“Dice che i piloti in lotta per il titolo devono essere lasciati stare dagli altri piloti? Non si ricorda il 2019”. Alvaro Bautista le ha cantate così a Toprak Razgatlioglu dopo l’ennesima excusatio in sala stampa arrivata, manco a dirlo, a commento della sconfitta rimediata in Gara2 all’Estoril. Toprak è così: è un fenomeno senza tempo, e questo è indiscutibile, ma ha sempre quel modo lì di cercare un motivo terzo ogni volta che le prende. Una volta è la moto, un’altra volta sono i regolamenti e questa volta sarebbe stato Andrea Iannone. “Con Bulega non avrebbe fatto la stessa manovra che ha fatto con me perché lui è della famiglia Ducati” – ha detto. Senza tenere conto che Iannone, di fatto, potrebbe più avercela con Ducati che sentirsi un pezzo di quella famiglia, visto che a Borgo Panigale gli hanno preferito Iker Lecuona e che, dopo due stagioni in GoEleven, il suo nome non è stato preso in considerazione per qualche altra Panigale competitiva. La solita uscita, quella di Toprak, che c’entra poco con la realtà che s’è vista all’Estoril e che fa il paio con le dichiarazioni sulla superiorità di Ducati, quando invece la pista ha dimostrato che il vero missile della SBK è la BMW.

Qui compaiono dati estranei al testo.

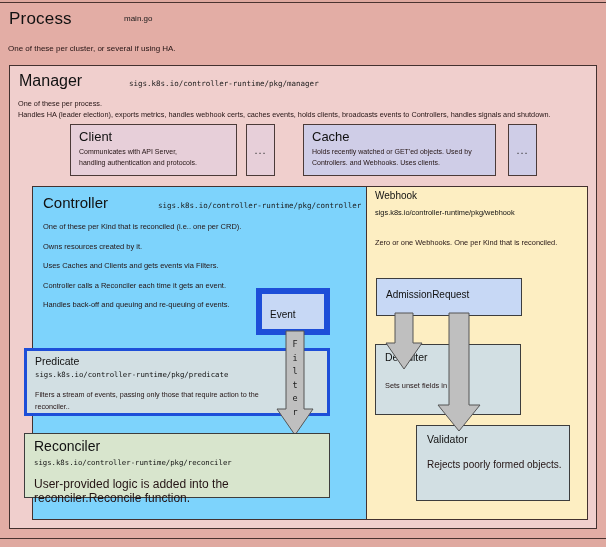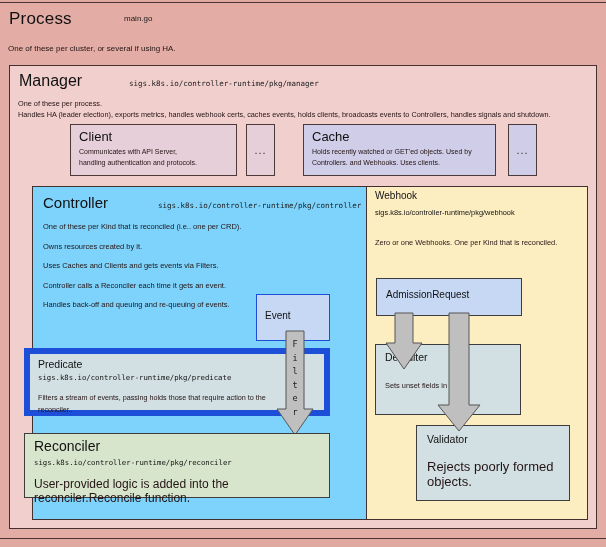--- a/index.html
+++ b/index.html
@@ -67,25 +67,25 @@
   }
   #controller .title{position:absolute;left:10px;top:7px;font-size:15px;color:#111;}
   #controller .pkg{
     position:absolute;left:125px;top:14px;
     font-family:"DejaVu Sans Mono", monospace;font-size:7.5px;color:#1a1a1a;
   }
   #controller .bullets{position:absolute;left:10px;top:35px;width:320px;}
   #controller .bullets div{font-size:7.5px;color:#241414;margin-bottom:10.5px;}
 
   
-  #event{left:256px;top:294px;width:74px;height:47px;background:#c7d8f5;border:1px solid #1d4ed8;}
+  #event{left:256px;top:288px;width:74px;height:47px;background:#c7d8f5;border:6px solid #1d4ed8;}
   #event .h{position:absolute;left:8px;top:15px;font-size:10px;color:#111;}
 
   
-  #predicate{left:24px;top:348px;width:306px;height:68px;background:#d2dfe3;border:6px solid #1d4ed8;}
+  #predicate{left:24px;top:348px;width:306px;height:68px;background:#d2dfe3;border:3px solid #1d4ed8;}
   #predicate .h{position:absolute;left:8px;top:4px;font-size:10.5px;color:#111;}
   #predicate .pkg{position:absolute;left:8px;top:19px;font-family:"DejaVu Sans Mono", monospace;font-size:7.3px;color:#111;}
   #predicate .t{position:absolute;left:8px;top:38px;width:250px;font-size:7.2px;line-height:1.6;color:#241414;}
 
   
   #reconciler{left:24px;top:433px;width:306px;height:65px;background:#d8e5cd;border:1px solid #3d3d3d;}
   #reconciler .h{position:absolute;left:9px;top:4px;font-size:14px;color:#111;}
   #reconciler .pkg{position:absolute;left:9px;top:24px;font-family:"DejaVu Sans Mono", monospace;font-size:7.3px;color:#111;}
   #reconciler .t{position:absolute;left:9px;top:43px;width:290px;font-size:12px;color:#241414;}
 
@@ -108,21 +108,21 @@
 
   #admission{left:376px;top:278px;width:146px;height:38px;background:#c7d8f5;border:1px solid #3d3d3d;}
   #admission .h{position:absolute;left:9px;top:10px;font-size:10px;color:#111;}
 
   #defaulter{left:375px;top:344px;width:146px;height:71px;background:#d2dfe3;border:1px solid #3d3d3d;}
   #defaulter .h{position:absolute;left:9px;top:6px;font-size:10.5px;color:#111;}
   #defaulter .t{position:absolute;left:9px;top:36px;width:130px;font-size:7.4px;color:#241414;}
 
   #validator{left:416px;top:425px;width:154px;height:76px;background:#d2dfe3;border:1px solid #3d3d3d;}
   #validator .h{position:absolute;left:10px;top:7px;font-size:10.5px;color:#111;}
-  #validator .t{position:absolute;left:10px;top:33px;width:140px;font-size:13px;color:#241414;}
+  #validator .t{position:absolute;left:10px;top:33px;width:140px;font-size:10px;color:#241414;}
 
   #arrow-def{position:absolute;left:386px;top:313px;width:38px;height:58px;}
   #arrow-val{position:absolute;left:438px;top:313px;width:42px;height:120px;}
 
   svg{display:block;overflow:visible;}
 </style>
 </head>
 <body>
 
 <div class="stage">
@@ -165,21 +165,21 @@
       <div>Owns resources created by it.</div>
       <div>Uses Caches and Clients and gets events via Filters.</div>
       <div>Controller calls a Reconciler each time it gets an event.</div>
       <div>Handles back-off and queuing and re-queuing of events.</div>
     </div>
   </div>
 
   <div class="box" id="predicate">
     <div class="h">Predicate</div>
     <div class="pkg">sigs.k8s.io/controller-runtime/pkg/predicate</div>
-    <div class="t">Filters a stream of events, passing holds those that require action to the reconciler..</div>
+    <div class="t">Filters a stream of events, passing only those that require action to the reconciler..</div>
   </div>
 
   <div class="box" id="event">
     <div class="h">Event</div>
   </div>
 
   <div id="filterarrow">
     <svg width="36" height="106" viewBox="0 0 36 106">
       <polygon points="9,0 27,0 27,78 36,78 18,104 0,78 9,78" fill="#bfbfbf" stroke="#555" stroke-width="1"></polygon>
     </svg>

Ennesima uscita un po’ così di Toprak a parte, però, a finirci negli occhi e nelle orecchie è stato altro. Perché ok tutto, ma sembra che dentro la Superbike sia nato uno sport nello sport: rompere il ca*zo a Andrea Iannone. Sì, il pilota abruzzese non sarà l’uomo più simpatico di questo mondo e avrà pure quell’aria da tipo che se la tira (anche con noi giornalisti), però è pur sempre un ragazzo che fa esattamente tutto quello che fanno gli altri in pista con, però, il triplo dello stigma ogni volta. E quest’anno non c’è stato fine settimana in cui qualcuno non se l’è presa con Iannone per qualche cosa, anche quando lui stesso s’era premurato di chiedere scusa.
Ok, Andrea Iannone non ha bisogno di avvocati, ma la faccenda sta diventando un po’ stucchevole. Anche all’Estoril, che ne dica Razgatlioglu, ha semplicemente risposto con un attacco a un attacco e quando, effettivamente, si è reso conto dal dashboard che nel frattempo era stato raggiunto da una penalità per partenza anticipata, è andato a farsi i suoi long lap togliendosi dalla mischia. “Toprak è un pilota davvero talentuoso, intelligente e fortissimo, perciò ho grande rispetto per lui e il suo team – ha detto proprio Iannone dopo aver saputo dell’uscita in sala stampa del turco – Io, proprio come lui, scendo in pista sempre e soltanto per vincere e dare il massimo. Non inizierei mai una corsa con l'obiettivo di aiutare qualcun altro rovinando però la mia gara. Quando ho inserito la marcia la moto si è mossa, non è la prima volta che accade. In ogni caso tra me e Toprak c'è stato soltanto un incrocio di traiettorie, non esiste una famiglia Ducati, qui si corre per vincere”. Niente di più e niente di meno di ciò che avrebbe fatto chiunque altro, col sangue caldo della corsa appena cominciata e pure un po’ di quella frustrazione che è tipica di chi deve sempre dimostrare qualcosa di più dopo aver già dimostrato tanto.
Sbaglia come gli altri, chiede scusa come gli altri, ma con lui la si tira per le lunghe sempre di più. Quasi a non voler considerare la storia che si porta sulle spalle. Ha avuto le sue colpe? Forse no, come dice lui, o forse sì, come hanno detto i giudici che lo hanno condannato, ma ha pagato tutto (e forse pure un po’ di più proprio per la tigna di voler andare fino in fondo) quello che c’era da pagare e adesso meriterebbe non un grammo di più o di meno dello stigma che generalmente si riserva a tutti gli altri. Oppure, davvero, la Superbike è diventata uno sport in cui, oltre ai temi strettamente sportivi e delle performance, ogni round del calendario deve trasformarsi pure in una udienza di un lunghissimo e infinito processo alla fame sportiva? Le storie delle persone contano, le storie che ribolliscono dentro le persone andrebbero considerate. Sì, anche in Superbike e anche quando c’è di mezzo Andrea Iannone.